Open the “Windows Defender Firewall with Advanced Security” as Administrator by searching for it on the Start Menu.

Click on Inbound Rules on the left-hand side of the window. Click on New Rule… on the right-hand side of the window.

Set the Rule Type to “Port”. Click Next.

Set the Protocol to “TCP” and the Specific local ports to “61208”. This will allow incoming requests to be received by your local instance of Glances on this port only. Click Next.

Set the Action to “Allow the connection”. Click Next.

Make sure the Profile is set to only allow Domain and Private, not Public. This is because you don’t want Glances to respond to requests when you are not connected to your home network (since why would a public network (like a coffee shop WiFi) be trying to communicate with your computer over this port. This would most likely be a hacker scanning all available ports to see what responds. Click Next.

Ensure local network is Private (Optional, may not be needed for your network)

An issue I had was my home network was not set to Private for some reason. I was able to fix this by opening the Registry and setting the appropriate network to be Private instead of Public.

Note: there are ways to set this via the Control Panel Network settings, but these GUIs never worked for me. Therefore, I fell back to modifying the Registry. Use at your own risk!!!

Open “Regedit” as Adminstrator and navigate to the following key.

HKEY_LOCAL_MACHINE\SOFTWARE\Microsoft\Windows NT\CurrentVersion\NetworkList\Profiles

Under the Profiles key, click on each one in turn until you find the one that is your home connection (look at the ProfileName key). When you find it, double-click on the Category key and change the value to 1 (meaning Private). Close Regedit.

Give the new Inbound Firewall rule a Name “Glances” and click Finish. Close the Windows Firewall GUI.

Add a new Glances Integration in Home Assistant

Now that we have installed Glances, set it up to run automatically (and forced it to run now) and opened the Windows Firewall, we can set up Home Assistant.

Navigate to your Home Assistant home page and click on Configuration then Integrations.

Click on the orange New button at the bottom-right side of the page.

Search for Glances and click on the item.

Change the Host to the IP Address of your Windows PC (you can get this by running ipconfig from the Windows command line). My local address is blanked out in this screenshot. Click Submit.

Assuming a connection is made, you will see the new Glances integration in the list. Click on it. You will see all the new sensors that have been added to Home Assistant.

Add new Glances sensors to UI

Finally, we need to add these sensors to the Home Assistant UI so we can see the results. I am going to add them as simple badges.

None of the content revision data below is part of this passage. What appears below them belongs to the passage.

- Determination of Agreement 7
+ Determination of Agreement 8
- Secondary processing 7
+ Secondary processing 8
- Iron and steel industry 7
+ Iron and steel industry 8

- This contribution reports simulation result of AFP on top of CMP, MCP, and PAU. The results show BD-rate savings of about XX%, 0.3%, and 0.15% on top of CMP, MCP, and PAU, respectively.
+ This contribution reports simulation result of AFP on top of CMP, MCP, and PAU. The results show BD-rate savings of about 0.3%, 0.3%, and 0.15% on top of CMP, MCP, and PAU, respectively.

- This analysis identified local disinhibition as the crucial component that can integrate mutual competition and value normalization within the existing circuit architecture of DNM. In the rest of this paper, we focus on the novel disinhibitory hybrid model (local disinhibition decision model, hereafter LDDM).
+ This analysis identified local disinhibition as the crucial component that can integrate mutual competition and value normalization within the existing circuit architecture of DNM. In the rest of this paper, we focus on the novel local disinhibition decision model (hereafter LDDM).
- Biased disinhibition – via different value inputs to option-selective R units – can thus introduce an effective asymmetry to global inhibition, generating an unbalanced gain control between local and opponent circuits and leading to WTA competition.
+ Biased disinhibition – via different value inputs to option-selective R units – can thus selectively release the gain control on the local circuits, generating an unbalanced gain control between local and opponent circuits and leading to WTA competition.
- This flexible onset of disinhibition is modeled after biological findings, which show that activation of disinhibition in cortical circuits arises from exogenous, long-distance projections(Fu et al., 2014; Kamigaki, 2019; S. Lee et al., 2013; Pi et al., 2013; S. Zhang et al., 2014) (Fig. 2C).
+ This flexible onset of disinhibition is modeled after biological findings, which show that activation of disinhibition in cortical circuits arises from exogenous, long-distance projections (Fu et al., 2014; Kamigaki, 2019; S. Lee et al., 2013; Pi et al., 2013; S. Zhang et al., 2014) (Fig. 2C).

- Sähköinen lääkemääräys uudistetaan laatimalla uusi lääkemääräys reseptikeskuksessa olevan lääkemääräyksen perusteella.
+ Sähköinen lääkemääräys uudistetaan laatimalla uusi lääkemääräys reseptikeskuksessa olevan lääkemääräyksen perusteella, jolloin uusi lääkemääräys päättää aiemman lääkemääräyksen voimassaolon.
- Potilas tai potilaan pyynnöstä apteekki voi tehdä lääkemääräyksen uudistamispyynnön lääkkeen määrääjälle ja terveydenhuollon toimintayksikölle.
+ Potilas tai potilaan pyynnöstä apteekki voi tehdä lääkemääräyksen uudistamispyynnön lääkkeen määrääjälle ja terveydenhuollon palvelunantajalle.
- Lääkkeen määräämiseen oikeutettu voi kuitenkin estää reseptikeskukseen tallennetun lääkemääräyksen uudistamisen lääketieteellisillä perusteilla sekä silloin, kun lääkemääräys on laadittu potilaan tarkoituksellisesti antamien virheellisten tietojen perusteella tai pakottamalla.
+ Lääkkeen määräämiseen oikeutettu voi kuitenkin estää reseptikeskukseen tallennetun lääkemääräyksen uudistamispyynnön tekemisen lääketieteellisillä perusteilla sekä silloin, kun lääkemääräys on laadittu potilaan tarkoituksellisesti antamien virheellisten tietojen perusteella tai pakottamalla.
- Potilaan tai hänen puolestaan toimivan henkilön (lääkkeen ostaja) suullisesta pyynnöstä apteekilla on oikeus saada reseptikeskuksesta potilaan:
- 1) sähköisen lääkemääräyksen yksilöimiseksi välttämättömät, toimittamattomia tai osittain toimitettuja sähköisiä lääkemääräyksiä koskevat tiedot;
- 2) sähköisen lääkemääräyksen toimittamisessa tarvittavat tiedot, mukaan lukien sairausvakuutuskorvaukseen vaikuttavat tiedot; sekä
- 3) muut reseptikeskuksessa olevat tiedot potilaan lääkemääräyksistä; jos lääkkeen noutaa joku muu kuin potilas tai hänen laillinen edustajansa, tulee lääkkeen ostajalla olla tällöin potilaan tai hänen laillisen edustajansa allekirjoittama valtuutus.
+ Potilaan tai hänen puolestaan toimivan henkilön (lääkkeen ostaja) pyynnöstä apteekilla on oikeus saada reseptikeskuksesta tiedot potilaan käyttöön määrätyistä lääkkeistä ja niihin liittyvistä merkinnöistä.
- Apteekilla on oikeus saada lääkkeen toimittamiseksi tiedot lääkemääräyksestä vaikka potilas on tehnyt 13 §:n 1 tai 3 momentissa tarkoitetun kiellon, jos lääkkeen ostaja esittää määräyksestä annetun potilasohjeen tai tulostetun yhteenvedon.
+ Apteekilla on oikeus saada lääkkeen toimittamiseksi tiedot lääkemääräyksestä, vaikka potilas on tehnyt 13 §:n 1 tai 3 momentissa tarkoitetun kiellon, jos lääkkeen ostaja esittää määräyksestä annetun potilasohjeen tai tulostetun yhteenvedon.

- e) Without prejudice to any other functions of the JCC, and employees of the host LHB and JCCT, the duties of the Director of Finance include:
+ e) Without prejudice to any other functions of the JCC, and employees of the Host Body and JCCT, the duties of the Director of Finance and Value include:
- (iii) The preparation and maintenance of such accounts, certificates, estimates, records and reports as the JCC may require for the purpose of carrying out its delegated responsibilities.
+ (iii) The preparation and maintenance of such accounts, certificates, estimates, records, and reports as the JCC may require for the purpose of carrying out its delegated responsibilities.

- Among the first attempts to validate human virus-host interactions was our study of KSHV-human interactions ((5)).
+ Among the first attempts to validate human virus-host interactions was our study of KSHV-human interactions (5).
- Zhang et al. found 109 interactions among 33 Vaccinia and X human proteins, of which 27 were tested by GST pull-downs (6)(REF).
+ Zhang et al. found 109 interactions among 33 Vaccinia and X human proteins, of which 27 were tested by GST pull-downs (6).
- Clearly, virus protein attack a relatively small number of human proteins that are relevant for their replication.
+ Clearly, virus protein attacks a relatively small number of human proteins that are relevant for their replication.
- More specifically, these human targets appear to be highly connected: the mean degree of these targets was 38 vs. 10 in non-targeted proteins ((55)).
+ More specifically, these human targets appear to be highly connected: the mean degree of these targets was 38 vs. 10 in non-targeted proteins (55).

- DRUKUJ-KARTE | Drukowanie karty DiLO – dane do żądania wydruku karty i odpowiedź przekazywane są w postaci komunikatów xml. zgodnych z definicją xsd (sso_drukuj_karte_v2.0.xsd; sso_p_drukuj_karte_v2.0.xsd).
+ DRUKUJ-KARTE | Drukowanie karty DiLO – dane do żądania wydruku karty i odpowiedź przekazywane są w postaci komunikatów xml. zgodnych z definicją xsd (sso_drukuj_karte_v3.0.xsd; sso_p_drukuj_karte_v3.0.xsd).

Open up your lovelace YAML file (mine is broken up into different pages per tab) and add the following code.

badges:
  - sensor.glances_containers_active
  - sensor.glances_containers_ram_used
  - sensor.glances_disk_used_percent
  - sensor.glances_swap_used
  - sensor.glances_sleeping
  - sensor.glances_disk_free
  - sensor.glances_running
  - sensor.glances_cpu_load
  - sensor.glances_containers_cpu_used
  - sensor.glances_swap_used_percent
  - sensor.glances_ram_used
  - sensor.glances_total
  - sensor.glances_disk_used
  - sensor.glances_cpu_temp
  - sensor.glances_swap_free
  - sensor.glances_thread
  - sensor.glances_cpu_used
  - sensor.glances_ram_free
  - sensor.glances_ram_used_percent

Refresh your lovelace dashboard and see all your new sensors!